I went for a walk this morning.  As I crossed over to the riverside, I passed a man.  He had  headphones on, singing. Beautifully.  He smiled at me as we crossed paths.  His singing - and the singing of the tui in the tree above my head - cut through my sadness, reminded me that there is always loveliness in this world, if you choose to look for it.

Two men singing in the space of few hours. How delightful.

In what's likely to be the last post of 2017, I want to thank you for bearing with me for the last few months.  IRL,  have had my close friends and family of course, but this writing I do helps me in a way I can't explain.  The particular kind of grieving you do around death is new to me, and I'm finding my way through it blindly, with no particular grace.  I feel fortunate to be able to write some of it out into the ether like this.

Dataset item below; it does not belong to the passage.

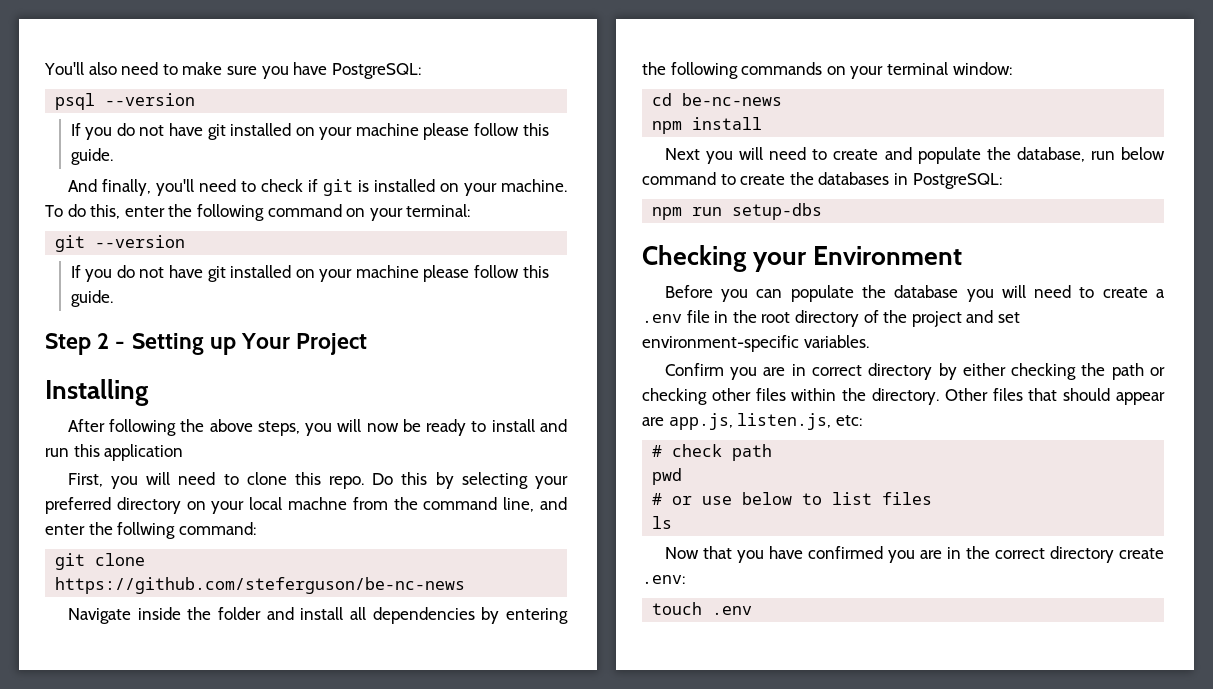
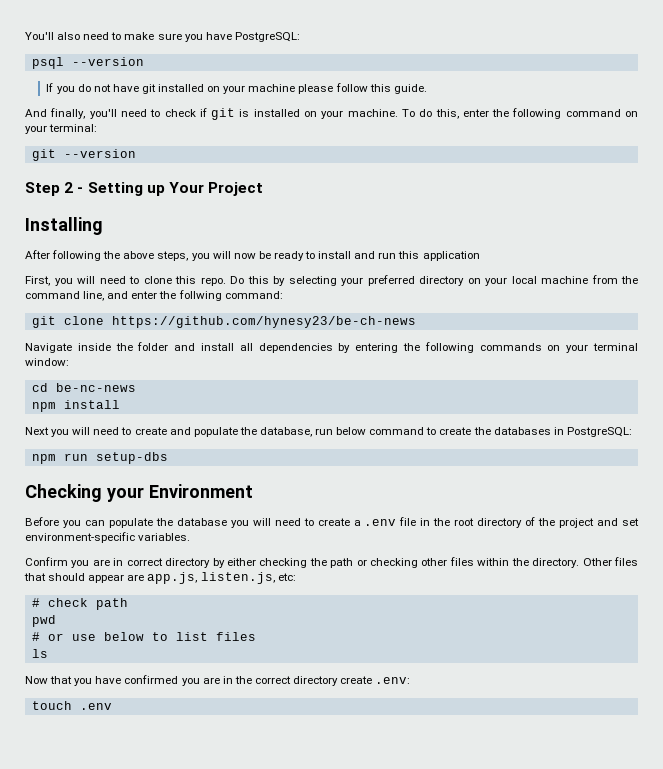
[70,265,549,282] [70,290,113,307] // If you do not have git installed on your machine please follow this guide. -> (136, 153) none
[287,497,347,510] machne -> [541,276,588,284] machine
[55,577,466,594] https://github.com/steferguson/be-nc-news -> [111,316,416,328] https://github.com/hynesy23/be-ch-news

I went for a walk just before, wrapped in her jacket, having first attached the wee teapot in the photograph to my necklace with a dodgy bit of thin black wire.  I wanted her as near to me as I could get this morning.     

My parents went on a world trip when I was ten.  My Mum bought a sterling silver charm bracelet to remember their travelling days by.  This teapot is from that bracelet.  It had fallen off and Mum gave it to me a couple of months before she died.  I played with it as a child - it would be on her wrist and I'd be playing with the rotating enamel interior, fascinated by the movement in something so tiny.  It seemed like the earth turning.

I know the holiday season is a lovely one, full of love and family and friends and fat men in red bringing new treasure to children.  But no matter how happy we are, how much love we have, we all have our shadows trailing along behind us, seen most strongly when the light is brightest.

Grief for the love we've lost, for the love we never had in the first place.  All those knife-sharp hurts that come just from the act of living.

That's why it's so important to treasure what we have that is good and lovely.  

Even if right now that's only the sound of a man singing beautifully as you walk on by.